An implementer of interval arithmetic will not be satisfied with a definition. He will ask for explicit formulas and a standard should provide these. Their derivation is not trivial, see 1. below:

The proposal is neither clearly understandable, nor to the
point, and not even formally sound, so that its adoption would
have to be partially reversed later:

1. A literal implementation would be no good. Implementing it as
it stands leads to undefined behavior, e.g., for [1,1]/[0,1].

2. The definition enforces case distinctions for multiplication where
none were needed if one computed it as the hull of the products of
the four end points. This freedom should be left to the implementor.

3. Divisions such as [1,2]/[-1,1] are considered to be multi-valued,
which apparently lead to an exponential number of possible values in
expressions containing many divisions, such as continued fractions
with interval coefficients. The proposal _requires_ an explicit
invocation of a user-defined routine to handle this case,
which slows down _any_ implementation.

4. Having to write [a,b] for bounded intervals only but [a,inf), etc.
for unbounded intervals makes many table entries invalid, if one
of the computed bounds overflows under directed rounding,
resulting in an undefined [a,inf] or [-inf,b].
Moreover, it requires a separate discussion of unbounded intervals
as arguments, thus needlessly complication the exposition.
The notation [x, y) for an interval where the bound y is not an element is quite
usual in mathemeics. The notation [x, y] may occasionally cause confusion.
5. Arithmetic operations like unary minus, abs, square, sqrt, etc.
are not covered. But some issues like the treatment of undefined
values of the real oeration affect these as well, and hence must
be decided _before_ fixing what happens to special cases.
As the title of the proposal says it just considers arithmetic operations for intervals.
6. The set of floating-point numbers cannot be regarded as a subset
of R, since +0 and -0 are distinct floating-point numbers.
Thus already the formal setting (line 3 of the proposal) is faulty.
Interval arithmetic and floating-point arithmetic are different topics. In interval arithmetic -0, +0, and NaN should not be considered to be floating-point numbers.
7. No symbolic notation for the set of real closed intervals is better
than a completely artificial one that puts parentheses around the
symbol for the set of real, closed and bounded intervals.
Elsewhere in mathematics, (X) is the same object as X if both have
a meaning.
If x is a number or a variable or an arithmetic expression it is correct that (x) means the same.
But IR is none of these.
*IR may be a better notation. But its definition in the StandardNotation may be misleading.
I*R is used for another set in modal arithmetic.
One should not decide upon specific formulas to implement in specific instances, before some general design decisions are not taken. For
these will affect _all_ operations, not only +,-,*,/.

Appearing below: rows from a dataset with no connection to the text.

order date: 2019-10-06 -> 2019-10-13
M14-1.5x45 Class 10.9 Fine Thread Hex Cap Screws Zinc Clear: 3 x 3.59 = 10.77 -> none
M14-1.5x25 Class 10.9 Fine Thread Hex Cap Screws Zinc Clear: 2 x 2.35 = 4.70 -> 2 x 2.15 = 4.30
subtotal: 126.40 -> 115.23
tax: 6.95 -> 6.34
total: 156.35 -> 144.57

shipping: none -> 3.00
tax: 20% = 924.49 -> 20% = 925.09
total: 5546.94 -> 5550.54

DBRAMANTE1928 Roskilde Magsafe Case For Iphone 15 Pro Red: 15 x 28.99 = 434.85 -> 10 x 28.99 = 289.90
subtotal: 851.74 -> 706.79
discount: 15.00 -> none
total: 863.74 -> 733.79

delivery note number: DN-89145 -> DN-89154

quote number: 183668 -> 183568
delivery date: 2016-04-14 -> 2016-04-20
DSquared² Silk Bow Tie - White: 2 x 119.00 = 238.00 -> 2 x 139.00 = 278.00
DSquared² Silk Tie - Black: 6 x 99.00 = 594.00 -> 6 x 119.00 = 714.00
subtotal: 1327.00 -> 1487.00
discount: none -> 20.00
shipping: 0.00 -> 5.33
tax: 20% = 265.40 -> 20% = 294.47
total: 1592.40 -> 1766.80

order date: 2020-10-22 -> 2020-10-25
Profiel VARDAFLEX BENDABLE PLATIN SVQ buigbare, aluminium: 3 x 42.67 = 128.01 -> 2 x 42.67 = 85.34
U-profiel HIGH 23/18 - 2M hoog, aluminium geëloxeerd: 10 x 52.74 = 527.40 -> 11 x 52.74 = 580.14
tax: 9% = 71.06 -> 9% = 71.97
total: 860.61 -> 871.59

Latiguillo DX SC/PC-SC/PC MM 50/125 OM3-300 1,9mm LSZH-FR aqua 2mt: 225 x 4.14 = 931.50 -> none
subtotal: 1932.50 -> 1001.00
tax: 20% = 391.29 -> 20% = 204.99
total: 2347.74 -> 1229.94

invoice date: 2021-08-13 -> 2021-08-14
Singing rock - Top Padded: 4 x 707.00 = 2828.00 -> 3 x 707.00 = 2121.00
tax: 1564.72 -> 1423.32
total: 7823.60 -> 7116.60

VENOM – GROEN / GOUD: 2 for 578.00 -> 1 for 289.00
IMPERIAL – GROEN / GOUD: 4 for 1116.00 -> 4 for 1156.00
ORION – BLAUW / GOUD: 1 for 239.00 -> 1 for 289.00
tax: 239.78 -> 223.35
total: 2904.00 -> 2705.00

It is very important, I think, that the following questions
- How to handle undefined real operations?
- allow/require mid-rad?
- allow/require nonstandard intervals?
- allow/require modal intervals?
are settled first.
This is a top down approach. It may be easier to reach general agreement if the development starts with a small kernel and builds the standard around it. The development will be an iterative process anyhow.
Thus, should the motion proposed above reach decision stage,
I strongly recommend to vote with No.


Arnold Neumaier
Nevertheles, we are grateful for all arguments. The proposal will be rearranged. Other duties do not allow to do this in the three weeks timeframe. So we withdraw the motion for the moment.